- _Assignment_:
The expected output is each line below containing "components", copied in full.

[Source data]
Segment Open
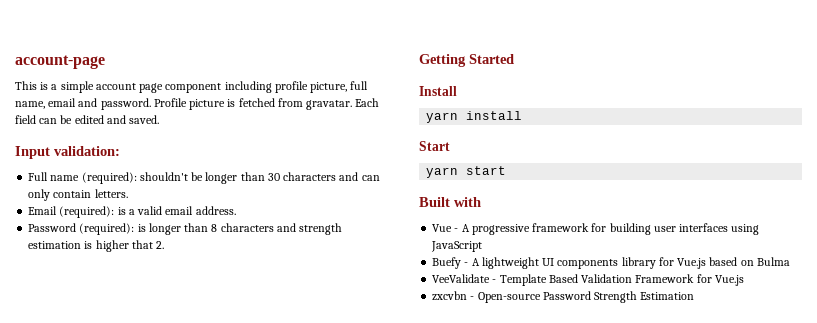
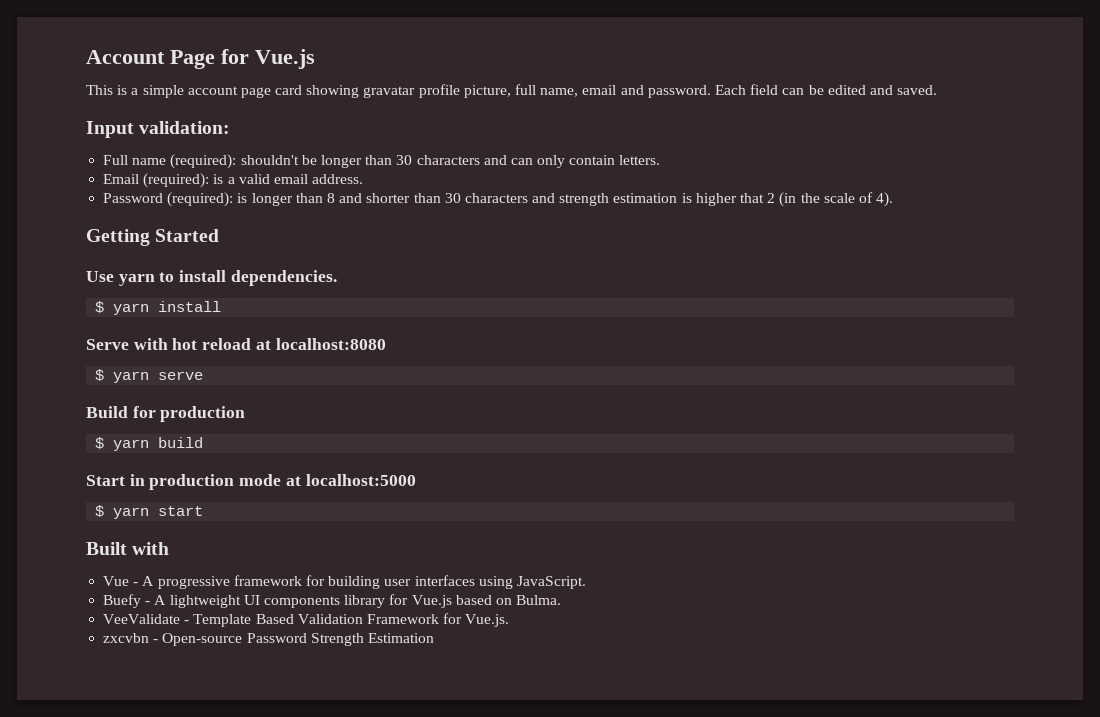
- account-page
+ Account Page for Vue.js
- This is a simple account page component including profile picture, full name, email and password.
+ This is a simple account page card showing gravatar profile picture, full name, email and password.
- Profile picture is fetched from gravatar.
- Password (required): is longer than 8 characters and strength estimation is higher that 2.
+ Password (required): is longer than 8 and shorter than 30 characters and strength estimation is higher that 2 (in the scale of 4).
  Getting Started
- Install
- yarn install
- Start
- yarn start
+ Use yarn to install dependencies.
+ $ yarn install
+ Serve with hot reload at localhost:8080
+ $ yarn serve
+ Build for production
+ $ yarn build
+ Start in production mode at localhost:5000
+ $ yarn start
- Vue - A progressive framework for building user interfaces using JavaScript
+ Vue - A progressive framework for building user interfaces using JavaScript.
- Buefy - A lightweight UI components library for Vue.js based on Bulma
+ Buefy - A lightweight UI components library for Vue.js based on Bulma.
- VeeValidate - Template Based Validation Framework for Vue.js
+ VeeValidate - Template Based Validation Framework for Vue.js.

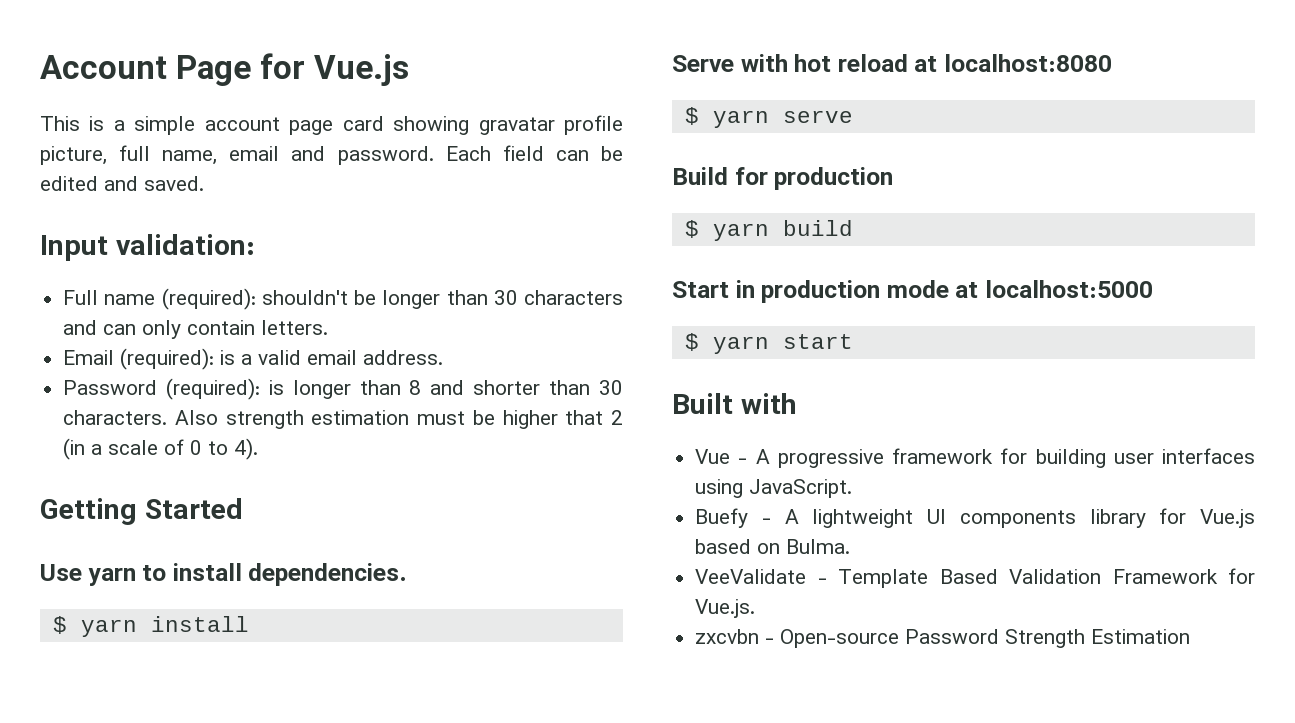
- Password (required): is longer than 8 and shorter than 30 characters and strength estimation is higher that 2 (in the scale of 4).
+ Password (required): is longer than 8 and shorter than 30 characters. Also strength estimation must be higher that 2 (in a scale of 0 to 4).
Segment Closed
- _Task solution_:
- Buefy - A lightweight UI components library for Vue.js based on Bulma
+ Buefy - A lightweight UI components library for Vue.js based on Bulma.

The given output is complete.